Introduction
Newspaper publishers, as they struggle with a loss of revenue, are considering charging consumers for access to online news content—even though, as Rainie and Purcell (2010) noted in a report based on Pew Research Center data, the public “seems strongly resistant to any such model” (p. 5). This paper considers whether charging for online news would be beneficial for publishers, individual readers, and society. It examines Stanford University law professor Lawrence Lessig’s discussion of the tension between new technologies such as the Internet and intellectual property law. It also examines Wired magazine editor Chris Anderson’s views on how technology has changed business models. Finally, it puts those views into the context of two Pew Research Center reports on how consumers in 2010 find news online.
“Free” as in “free speech”
Lessig (2004) argued that “we come from a tradition of ‘free culture’—not ‘free’ as in ‘free beer’ . . . but ‘free’ as in ‘free’ speech, ‘free markets’ ” (p. xiv), and other freedoms. In our society, he argued, intellectual property protections exist primarily for the good of society rather than the benefit of content owners. “Intellectual property is an instrument,” Lessig wrote. “It sets the groundwork for a richly creative society but remains subservient to the value of creativity” (p. 19). Indeed, the U.S. Constitution gives Congress only limited authority in establishing intellectual property rights—requiring “that after a ‘limited time,’ Congress takes back the rights that it has granted and set the ‘creative property’ free to the public domain” (p. 119).

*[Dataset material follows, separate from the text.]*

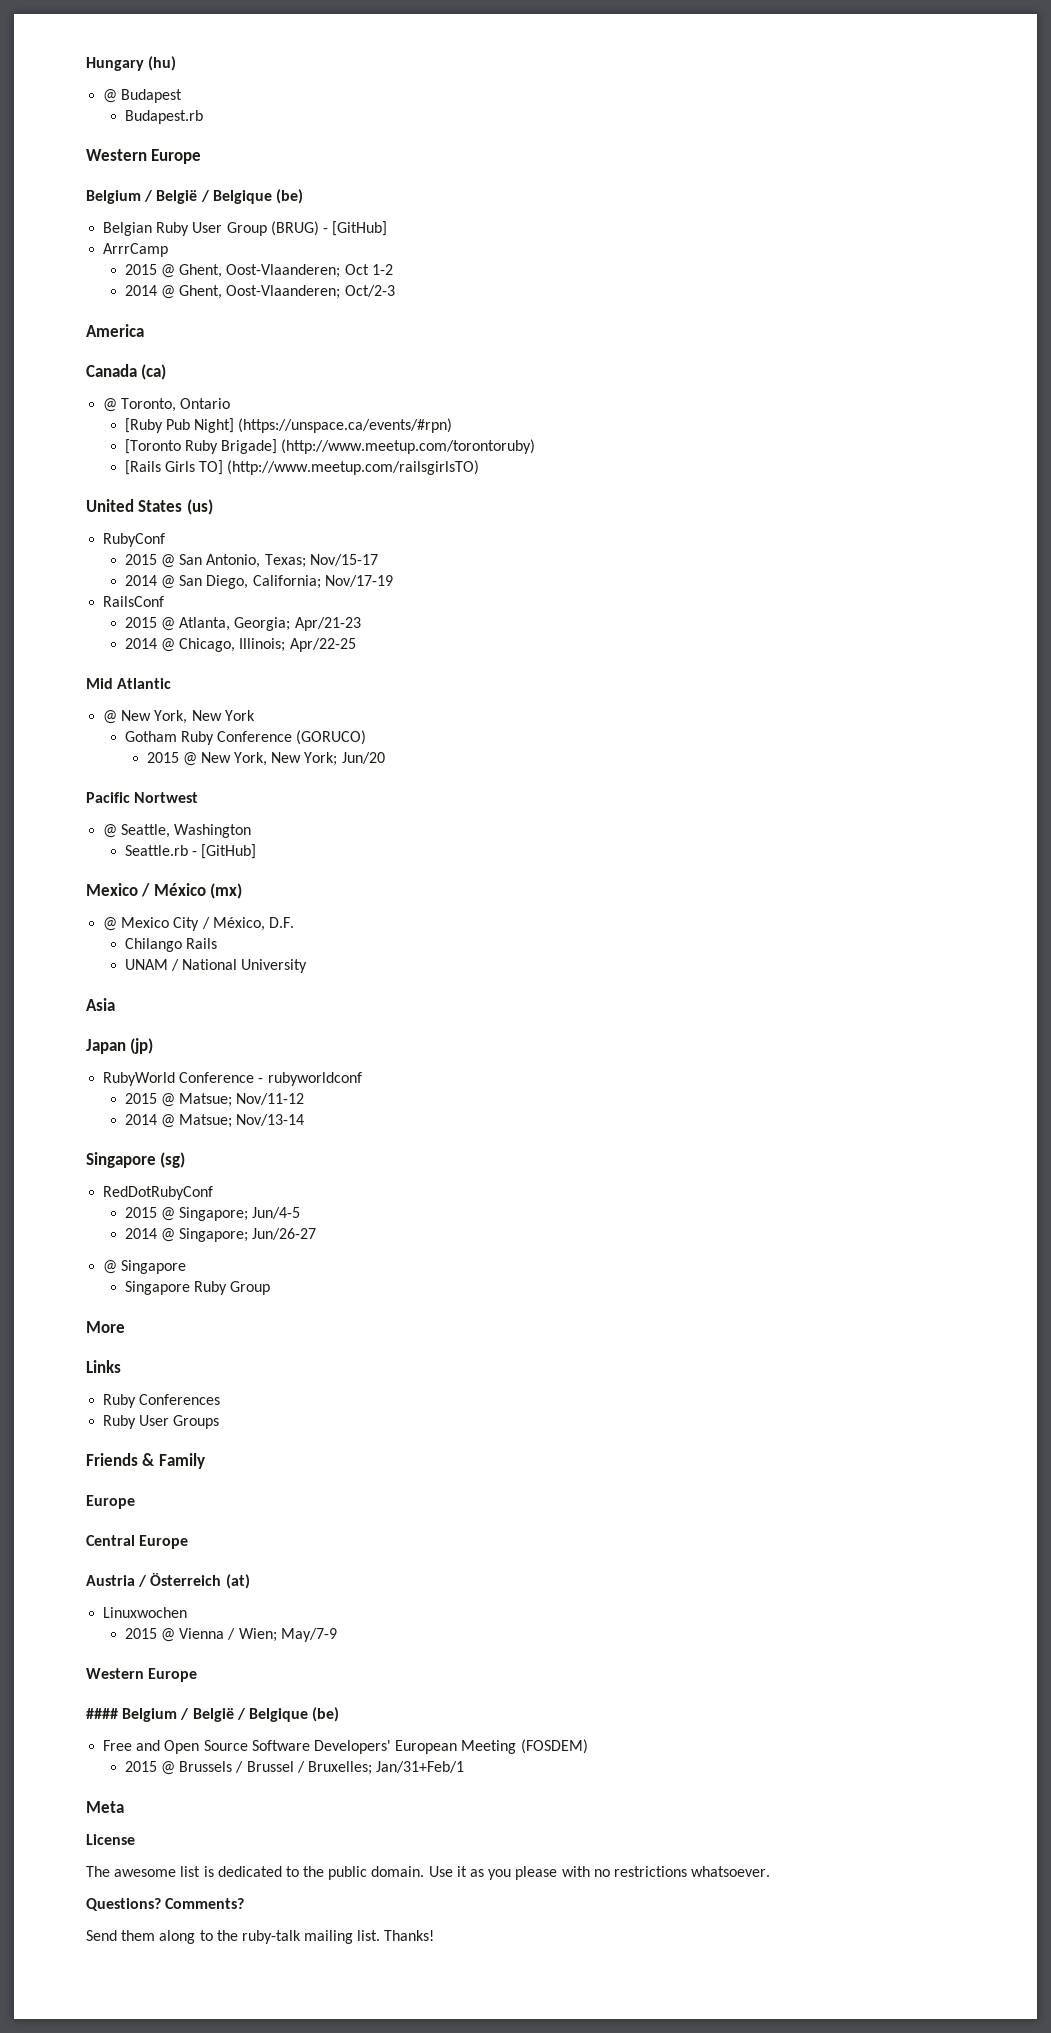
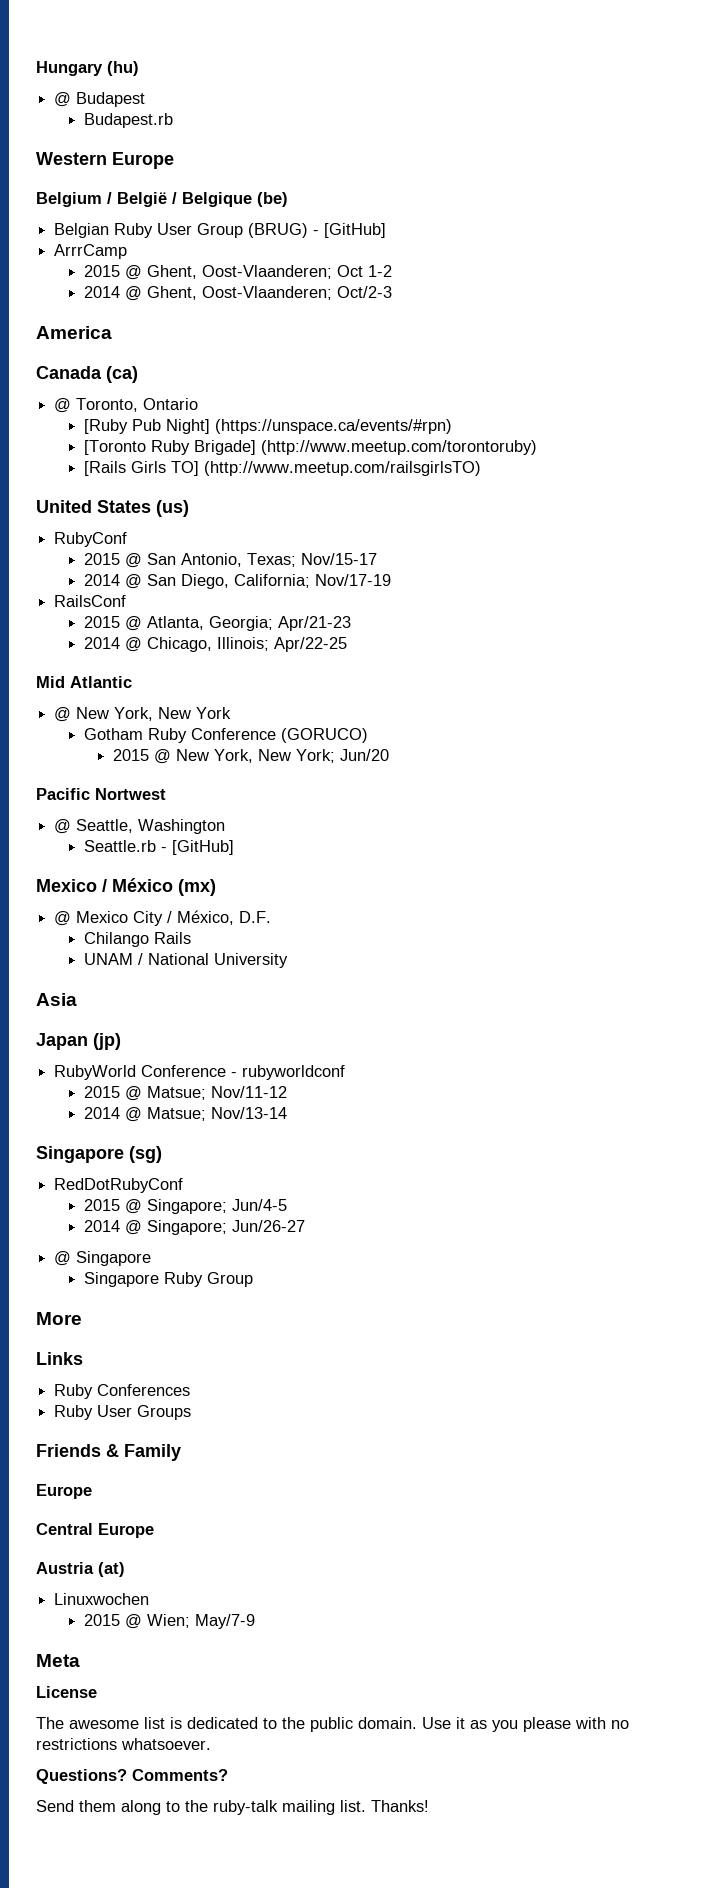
[138,1573,222,1587] / Österreich -> (94, 1568) none
[179,1628,236,1640] Vienna / -> (142, 1621) none
[86,1668,198,1682] [86,1707,340,1722] [103,1739,588,1754] [124,1761,465,1775] // Western Europe // #### Belgium / België / Belgique (be) // Free and Open Source Software Developers' European Meeting (FOSDEM) // 2015 @ Brussels / Brussel / Bruxelles; Jan/31+Feb/1 -> (255, 1621) none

Historically, Lessig (2004) noted, entrenched interests have resisted new technologies as potential disruptions to their businesses. For example, RCA in the 1930s tried to block the deployment of FM radio, viewing it as a threat to its AM radio empire (Lessig, 2004, pp. 3-7).
In our time, the Internet has disrupted the business models of established media companies. In the news industry, for example, six in 10 U.S. consumers now get some of their news online on a typical day (Rainie & Purcell, 2010). According to Purcell, Rainie, Mitchell, Rosenstiel, and Olmstead (2010), the Internet has surpassed radio and newspapers “and ranks just behind TV” (p. 3) in popularity as a news platform.

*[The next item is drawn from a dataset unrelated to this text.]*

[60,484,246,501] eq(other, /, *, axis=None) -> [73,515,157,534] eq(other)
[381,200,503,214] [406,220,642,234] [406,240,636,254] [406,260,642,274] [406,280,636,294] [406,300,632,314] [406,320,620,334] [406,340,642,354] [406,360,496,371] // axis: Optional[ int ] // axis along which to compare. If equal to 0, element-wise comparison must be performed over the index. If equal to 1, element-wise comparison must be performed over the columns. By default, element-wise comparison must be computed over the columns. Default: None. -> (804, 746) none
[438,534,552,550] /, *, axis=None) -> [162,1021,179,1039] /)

The Internet, Lessig (2004) wrote, “has unleashed the extraordinary possibility for many to participate in the process of building and cultivating a culture that reaches far beyond local boundaries” (p. 9). For example, individuals—with or without training as journalists—use blogs to “engage in public discourse” (p. 41) and respond to news events. Blogs are an asynchronous form of communication, Lessig noted, allowing “for public discourse without the public ever needing to gather in a single place” (p. 43), and are “filled with political speech, on both the right and the left” (p. 43). Consumers, Purcell et al. (2010) noted, increasingly have a participatory relationship with news content: “37% of internet users,” they wrote, “have contributed to the creation of news, commented about it, or disseminated it via postings on social media sites like Facebook or Twitter” (p. 2). Increasingly, news consumers are using social networking sites to connect directly with content creators. “In other words,” Purcell et al. (2010) wrote, “they have friended or become a fan of a journalist or news organization and they catch up on news through this relatively new channel of news dissemination” (pp. 40-41).

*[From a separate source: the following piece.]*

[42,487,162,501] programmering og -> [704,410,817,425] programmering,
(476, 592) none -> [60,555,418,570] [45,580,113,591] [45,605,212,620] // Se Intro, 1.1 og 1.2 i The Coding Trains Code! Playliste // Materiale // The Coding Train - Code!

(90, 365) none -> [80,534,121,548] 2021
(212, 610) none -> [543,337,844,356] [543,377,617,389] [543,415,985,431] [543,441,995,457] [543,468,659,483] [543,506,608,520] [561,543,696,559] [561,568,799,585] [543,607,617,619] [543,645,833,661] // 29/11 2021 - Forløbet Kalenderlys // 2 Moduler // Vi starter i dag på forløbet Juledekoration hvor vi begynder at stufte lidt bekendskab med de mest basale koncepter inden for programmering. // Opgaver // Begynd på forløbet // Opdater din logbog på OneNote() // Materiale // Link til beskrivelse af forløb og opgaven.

The Internet, Lessig (2004) noted, “makes possible the efficient spread of content” (p. 17), offering as an example peer-to-peer file-sharing networks used to download music and other creative content. “This efficiency,” he observed, “does not respect the traditional lines of copyright” (p. 18). Early in this century, he noted, the music industry resisted peer-to-peer file-sharing and similar technologies by filing lawsuits against developers of those technologies, even if they could be used for purposes other than sharing music (pp. 48-52). Despite these efforts by content owners, Lessig noted:
We live in a ‘cut and paste’ culture enabled by technology. . . . Using the Internet and its archives, musicians are able to string together mixes of sound never before imagined; filmmakers are able to build movies out of clips on computers around the world. . . . All of these creations are technically illegal. (Lessig, 2004, pp. 105-106)
“Free” as in “$0.00”
While Lessig was primarily concerned with the benefits of a “free culture,” Anderson (2008) argued that it often makes sense for businesses to give away their products. For example, he noted, wireless carriers often give away cell phones to customers who then commit to pay monthly for service. In the Internet realm, Anderson wrote, “virtually everything Google does is free to consumers, from Gmail to Picasa.”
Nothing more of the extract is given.